Saturday, June 22, 2024

How data should inform modern platform development

Software DevelopmentHow data should inform modern platform development

Data is often seen as the output of applications — but it’s so much more than that.

Like code itself, data is a fundamental building block of the development process. It has the ability to drive application logic, improve user experience, and increase business value.

Therefore, taking a data-first approach to software design is critical. Not only can data inform the evolution of software, but also, how that information is managed can transform organizations, accelerate timelines, and cut down on busywork. To prioritize data in a new way, organizations must be willing to overhaul long-held protocols and processes. However, the results are worth the headache.

Why Data and Database Management Needs to Change

Software development has changed a lot over the past two decades, but the use of data and database management hasn’t evolved alongside it. A 2021 Gartner survey indicated that 61% of respondents said one of their goals was to optimize data for business processes and productivity, but just 42% thought they were on track to do so. To that end, Gartner analysts predicted that by 2025, 80% of businesses looking to scale their digital business will fail because leaders weren’t willing or able to modernize their governance approach enough.

Why? In tech, we get so caught up in processes that sometimes we lose sight of the end goal. Nobody thinks holistically. We modernize everything into these different clouds, different solutions — and different silos.

As new technology emerges, the problem has only gotten worse.

Today, organizations regularly use software to differentiate themselves, which means they’re receiving more data than ever before. In addition, data sources including IoT sensors, social media, and location trackers have rendered traditional data modeling techniques all but obsolete.

But what good is all this data if nobody is able to properly interpret it all? Currently, many database administrators (DBAs) sit at the center of their organizations, and are expected to oversee hundreds, if not thousands, of databases spread out across several platforms. It’s just not possible to do this effectively.

Luckily, there’s a relatively easy solution. Automation would streamline time-consuming processes, cut down on shadow IT, and give DBAs more time to focus on higher value development work. It would also democratize access to databases, which makes it possible for developers to iterate quickly and create applications that speak directly to customers’ needs.

And given the rise of platform engineering — a practice that treats developers as the end user — now is the perfect time to implement these changes.

How to Evolve Traditional Engineering Departments

A recent study showed that in 2023, 83% of organizations reported that either they had fully executed platform engineering or were in various stages of adopting it. There are several reasons why it’s so popular but one in particular stands out: Developers have never played a bigger role in the success of many businesses.
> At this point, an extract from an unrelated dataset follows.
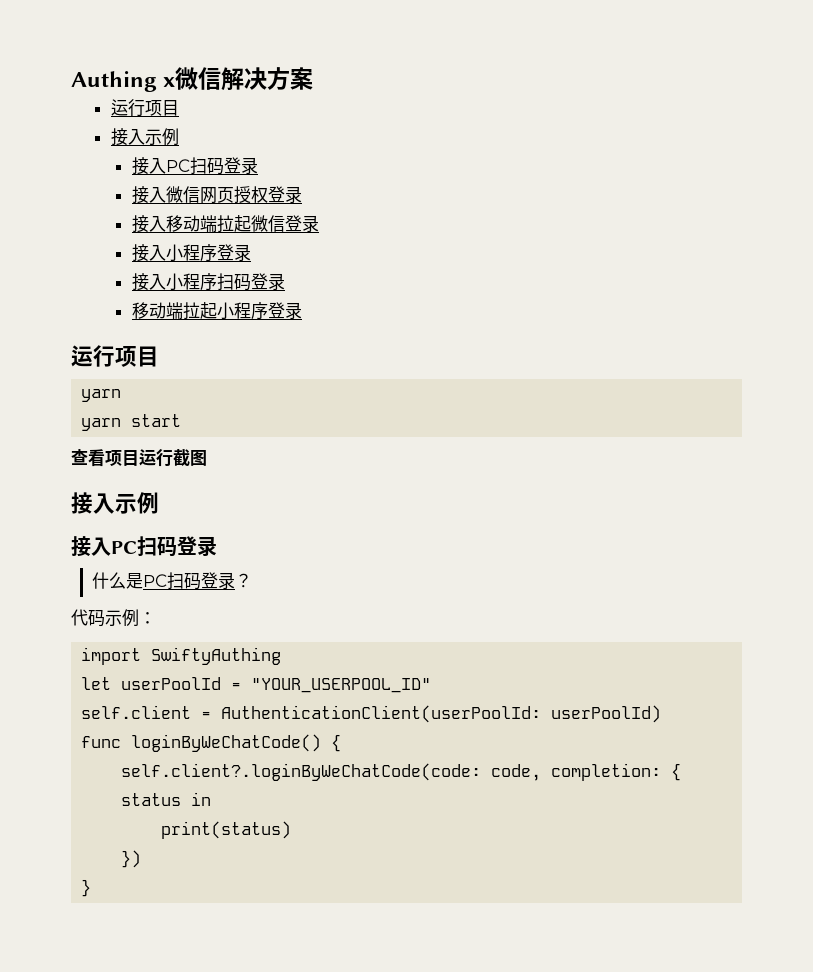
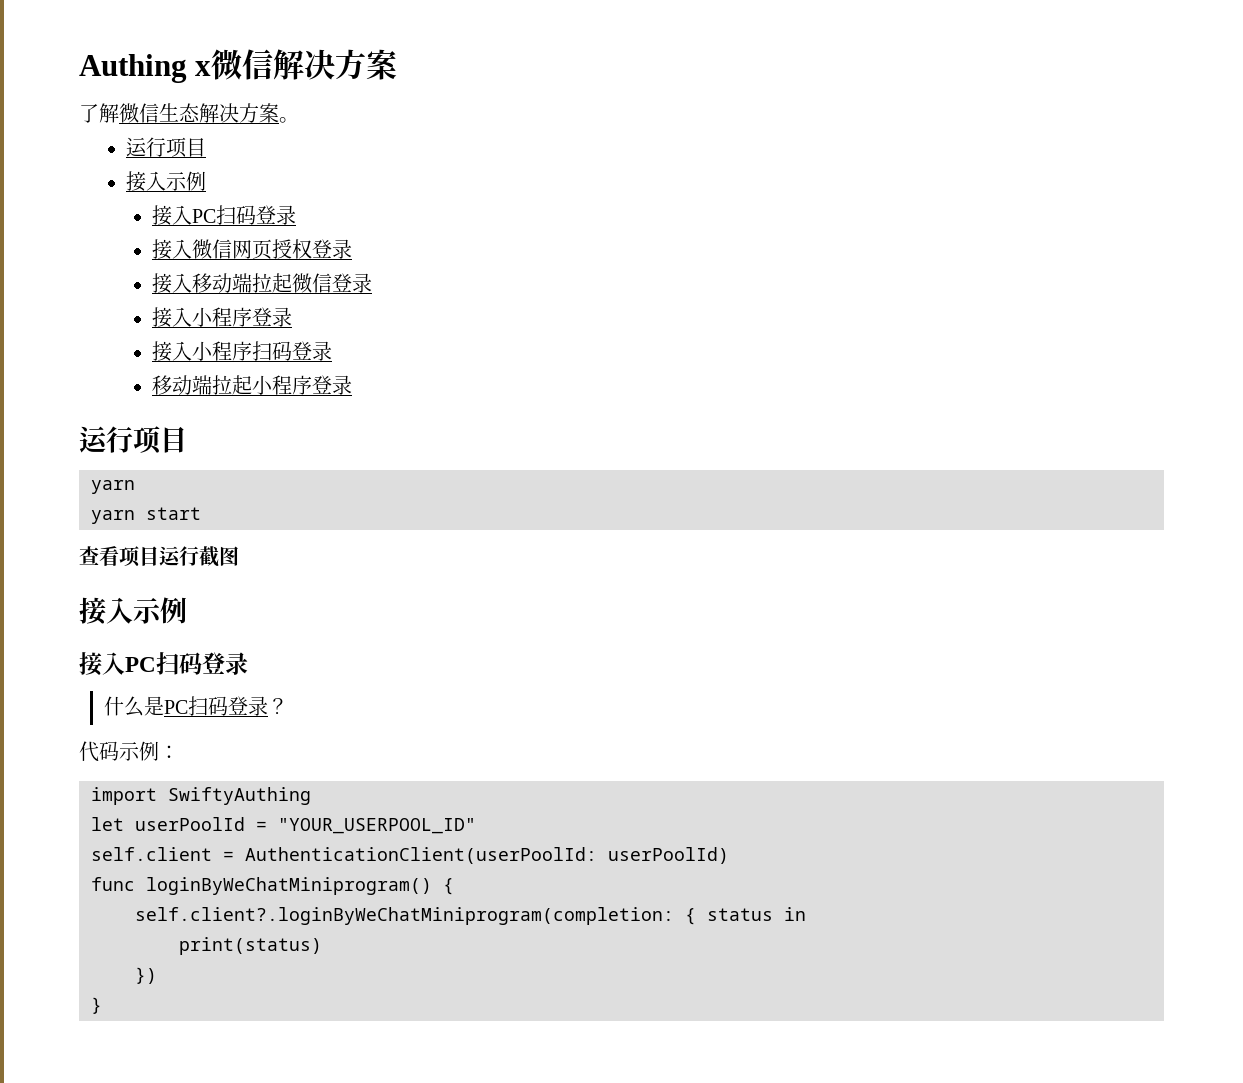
(314, 78) none -> [79,103,299,123] // 了解微信生态解决方案。
[131,734,322,752] loginByWeChatCode() -> [146,877,432,895] loginByWeChatMiniprogram()
[121,763,662,781] self.client?.loginByWeChatCode(code: code, completion: -> [135,907,674,925] self.client?.loginByWeChatMiniprogram(completion:

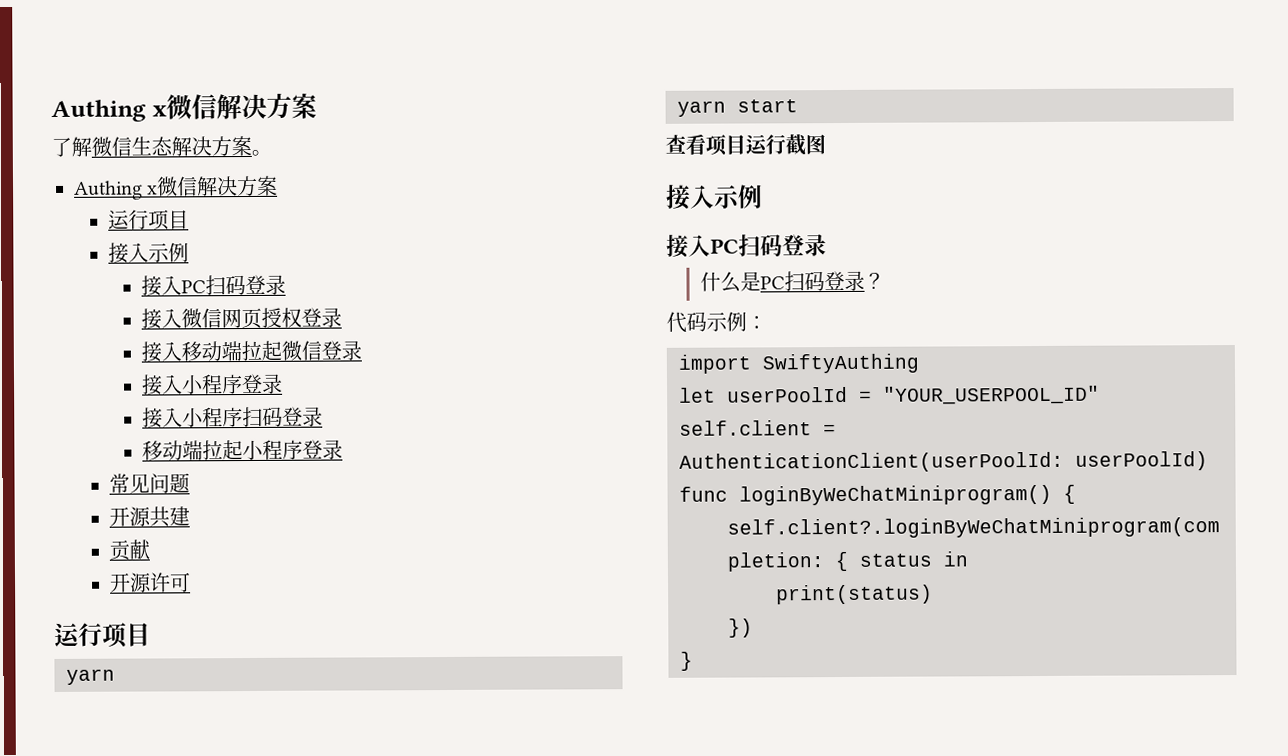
(299, 120) none -> [73,175,279,200] // Authing x微信解决方案
(352, 385) none -> [108,473,190,494] [108,506,190,528] [108,539,150,561] [108,572,191,593] // 常见问题 // 开源共建 // 贡献 // 开源许可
Especially given the increasing demand for new and innovative applications, developers can’t wait for data or attempt to configure a database. Unfortunately, that’s exactly what’s happening. McKinsey reported last year that developers were spending too much time running manual tests, managing data, and completing other “outer loop” tasks. Instead, leaders at top tech companies wanted them to focus 70% of their time on “inner-loop” activities — building, coding, and testing. To accomplish this, developers must have the freedom to consume the full tech stack in an easy, approachable way.

By further integrating data and development teams, leaders eliminate silos and give workers the opportunity to cultivate new skills — a benefit 65% of workers say is important when evaluating a new role, according to a recent Gallup survey. In this scenario, developers would learn to better interpret data, and data professionals are increasingly involved in application design discussions. Everyone works more effectively.
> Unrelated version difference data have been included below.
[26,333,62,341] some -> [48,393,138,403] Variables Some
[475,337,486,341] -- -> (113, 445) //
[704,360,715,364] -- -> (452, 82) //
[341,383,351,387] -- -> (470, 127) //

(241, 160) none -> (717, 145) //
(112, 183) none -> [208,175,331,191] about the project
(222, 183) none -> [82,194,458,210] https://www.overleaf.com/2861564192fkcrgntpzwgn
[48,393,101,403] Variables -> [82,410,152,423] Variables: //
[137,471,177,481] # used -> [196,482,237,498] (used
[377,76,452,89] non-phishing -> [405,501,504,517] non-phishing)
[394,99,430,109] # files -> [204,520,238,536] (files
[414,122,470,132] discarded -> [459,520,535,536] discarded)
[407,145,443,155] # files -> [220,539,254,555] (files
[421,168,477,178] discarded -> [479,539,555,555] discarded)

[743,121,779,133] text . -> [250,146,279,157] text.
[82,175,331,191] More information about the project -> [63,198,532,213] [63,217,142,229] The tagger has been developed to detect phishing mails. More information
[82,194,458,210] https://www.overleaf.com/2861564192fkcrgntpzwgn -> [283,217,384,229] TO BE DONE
What to Consider When Revamping IT Processes

According to a recent survey, 46% shared that managing databases across private, public, and edge deployments was cited as one of the number one challenges associated with database management. Transforming how your IT department looks at data, databases, and development can seem like a daunting task, but it doesn’t have to be.

It’s important to start by thinking simply. Companies have an overwhelming amount of data, and it’s critical to rethink how that information is being processed and used. Focusing on giving developers access to that data first and foremost is the best place to start; everything else can be built over time.
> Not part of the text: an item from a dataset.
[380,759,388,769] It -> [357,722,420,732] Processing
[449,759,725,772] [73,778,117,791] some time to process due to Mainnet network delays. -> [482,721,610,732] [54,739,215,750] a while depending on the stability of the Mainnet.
Simultaneously, organizations must understand how to use and structure database management. All too often, leaders want to ignore databases because they seem dull. However, they’re integral to a business’ bottom line. They deserve attention — especially if there’s currently a monolithic, rigid database management process in place.

Most importantly, each process must be fluid. Nobody knows exactly what the future will bring; success will come to those who are able — and more importantly, willing — to evolve.